The counterpart connector II is not necessarily limited to being brought to the standard mating position relative to the connector I. For example, when the mating connector II starts to be fitted to the connector I from a position shifted from the standard position to the Y1 side (right side in FIG. 2 ) in the connector width direction Y, the movable housing 20 of the connector I The elastic portion 33 of the terminal 30 is elastically displaced (elastically deformed) by receiving the force from the counterpart housing 50 toward the Y1 side, thereby moving toward the Y1 side relative to the fixed housing 10 . That is, the deflection is absorbed by the elastic displacement of the elastic portion 33 . At this time, in FIG. 2 , the elastic portion 33 of the terminal 30 on the Y1 side is elastically displaced so as to be compressed in the connector width direction Y, and the elastic portion 33 of the Y2 side terminal 30 is expanded in the connector width direction Y. way of elastic displacement. In this way, even if the mating connector II is fitted at a position shifted from the standard position, as long as the shift amount is within the allowable amount, it can be handled by the elastic displacement of the elastic portion 33 .

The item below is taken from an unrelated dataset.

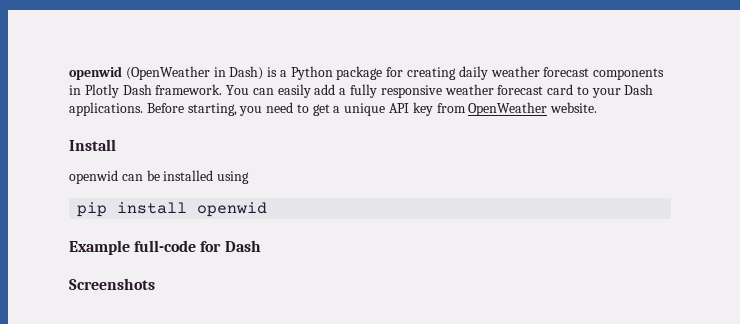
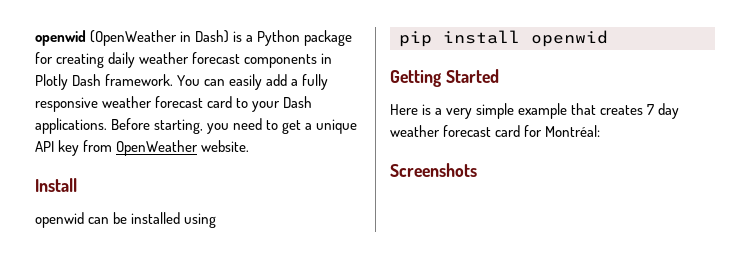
[69,240,261,255] Example full-code for Dash -> [390,69,499,87] [390,103,680,119] [390,125,601,137] Getting Started // Here is a very simple example that creates 7 day weather forecast card for Montréal:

When the mating connector II fitted with the connector I is pulled out from the connector I, the mating connector II can be pulled up straight upward Z1 without inclining the mating connector II with respect to the vertical direction Z, However, the counterpart connector II may be pulled out while being inclined with respect to the vertical direction Z. At this time, as shown in FIGS. 4 and 5(B) , the counterpart connector II is often inclined around the axis extending in the connector width direction Y. 4 and 5(B) show a state in which one end side portion (X1 side portion) of the counterpart connector II in the terminal arrangement direction X is lifted larger than the other end side portion (X2 side portion).

Conventionally, when the counterpart connector is pulled out from the connector with the inclination in this way, on the other end side in the terminal arrangement direction, a large terminal arrangement acts between the end wall of the connector and the end wall of the counterpart connector. directional contact force. Generally, the diameter of the connector is required to be reduced in the terminal arrangement direction. Therefore, the end wall is often formed thin in the same direction. In this case, the end wall may be damaged by the above-mentioned contact force.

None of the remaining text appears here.